22. Nous estimons qu’une telle constatation serait exclue si le système d’autorisation préalable contenait une clause de reconnaissance mutuelle éliminant les effets négatifs dudit système, en ce qui concerne la commercialisation des auxiliaires technologiques et des denrées alimentaires pour la préparation desquelles ont été utilisés des auxiliaires technologiques provenant d’autres États membres où ils sont légalement fabriqués et/ou commercialisés. Tel n’est cependant pas le cas en l’espèce.
23. En ce qui concerne le décret de 1912, une clause de reconnaissance mutuelle n’était contenue que dans quatre des arrêtés pris en son application. En ce qui concerne le décret de 2001, il contient, certes, une clause de reconnaissance mutuelle. Cependant, comme cela résulte de son libellé, elle se limite à garantir la libre circulation des auxiliaires technologiques et des denrées alimentaires pour la préparation desquelles ont été utilisés des auxiliaires technologiques provenant uniquement
d’États qui assurent un niveau de sécurité équivalant à celui garanti par la réglementation française.
B — Justification du système d’autorisation préalable
24. Même si le système d’autorisation préalable constitue une mesure d’effet équivalent, il est de jurisprudence constante qu’une réglementation nationale qui entrave la libre circulation des marchandises n’est pas nécessairement contraire au droit communautaire si elle peut être justifiée par l’une des raisons d’intérêt général énumérées à l’article 30 CE ou par l’une des exigences impératives ( 10 ).
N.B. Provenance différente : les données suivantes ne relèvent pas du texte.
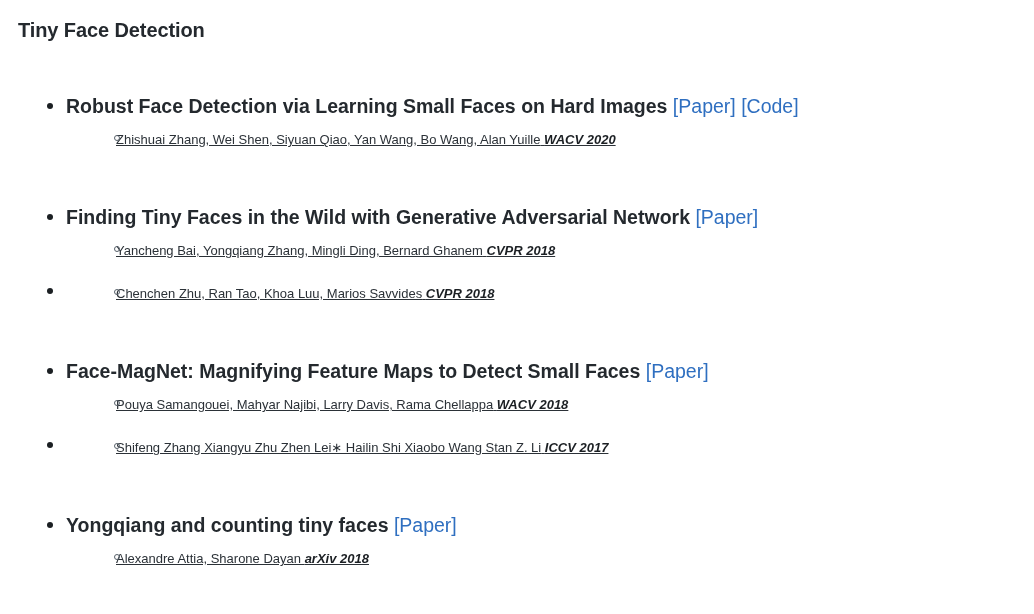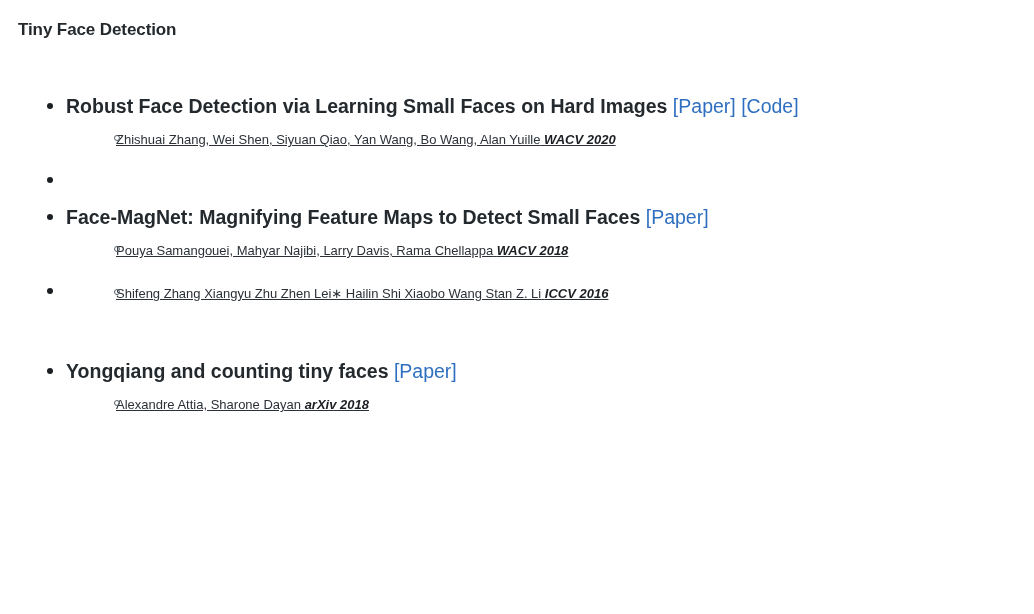"Tiny Face Detection" .page-title { font-size: 17px -> 20px }
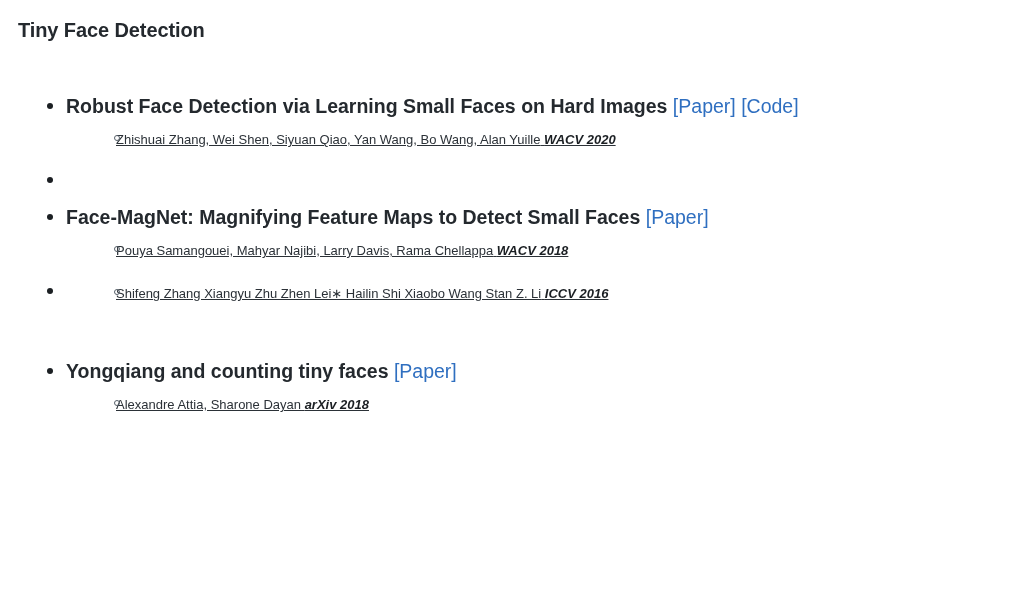"Finding Tiny Faces in the" li.paper-item { html: none -> <li> <div><span>Finding Tiny Faces in the Wild with Generative Adversarial Network</span><span> <a>[Paper]</a></span></div> <ul> <li> <div><span>Yancheng Bai, Yongqiang Zhang, Mingli Ding, Bernard Ghanem</span> <span>CVPR 2018</span></div> </li> </ul> </li> }
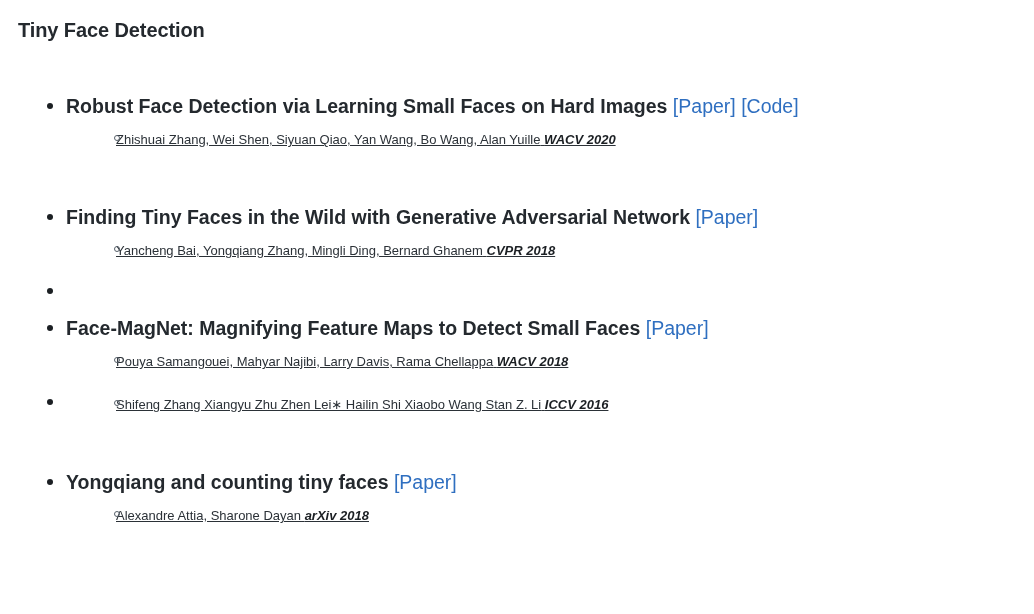"Chenchen Zhu, Ran Tao, Khoa" ul.author-list { html: none -> <ul> <li> <div><span>Chenchen Zhu, Ran Tao, Khoa Luu, Marios Savvides</span> <span>CVPR 2018</span></div> </li> </ul> }
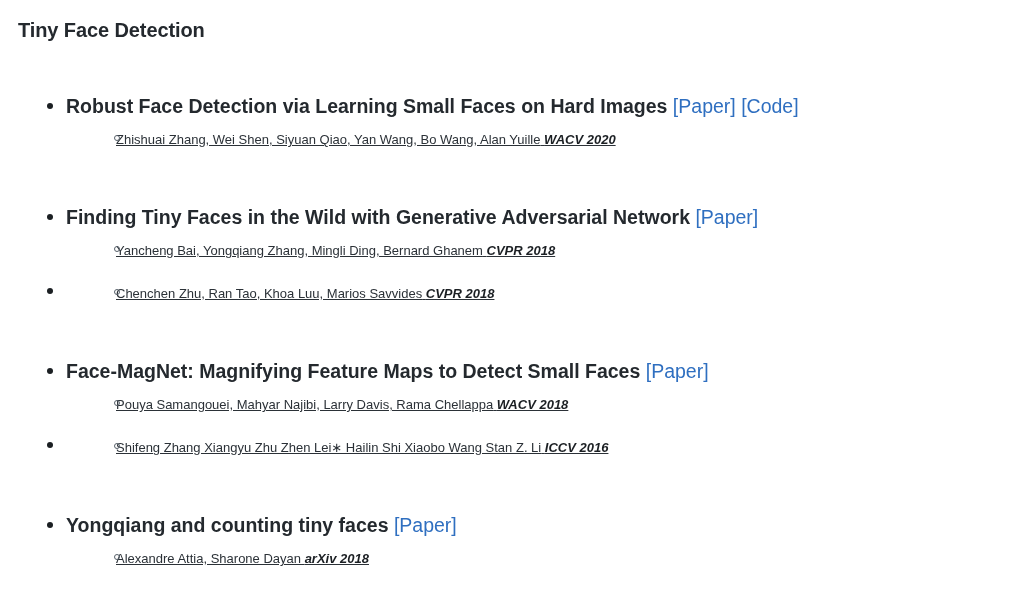"ICCV 2016" span.venue { text: 2016 -> 2017 }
25. Étant donné que le système d’autorisation d’emploi préalable des auxiliaires technologiques trouve sa justification, selon le gouvernement français, dans l’exigence de la protection de la santé publique, laquelle est expressément prévue à l’article 30 CE, il convient d’examiner si les conditions permettant une dérogation à la règle générale de l’article 28 CE sont réunies.
26. À cet égard, la Commission est d’avis que le système général d’autorisation d’emploi préalable des auxiliaires technologiques ne peut pas être justifié par l’objectif de la protection de la santé publique, parce qu’il est disproportionné au regard des risques éventuels que les auxiliaires technologiques peuvent présenter pour la santé humaine. Elle n’exclut pas, par principe, que certaines catégories d’auxiliaires technologiques puissent être soumises à l’autorisation préalable, à condition
toutefois que le recours à un tel régime soit ciblé et précisément justifié sur un fondement scientifique pour chaque catégorie d’auxiliaires technologiques concernée.
27. Pour sa défense, le gouvernement français fait valoir que les auxiliaires technologiques peuvent présenter des risques potentiels pour la santé publique, liés à la présence des résidus des auxiliaires technologiques eux-mêmes et/ou de produits néoformés dans les produits finis. Au soutien de son allégation, il se réfère, premièrement, à une note de l’Agence française de sécurité sanitaire des aliments (ci-après «AFSSA») du 13 août 2008, dans laquelle elle a résumé son bilan de huit années
d’évaluation de demandes d’autorisations d’emploi d’auxiliaires technologiques employés dans l’industrie agro-alimentaire et, deuxièmement, à l’étude de l’AFSSA sur l’impact des procédés de fabrication des denrées alimentaires dans la formation des produits néoformés d’avril 2007.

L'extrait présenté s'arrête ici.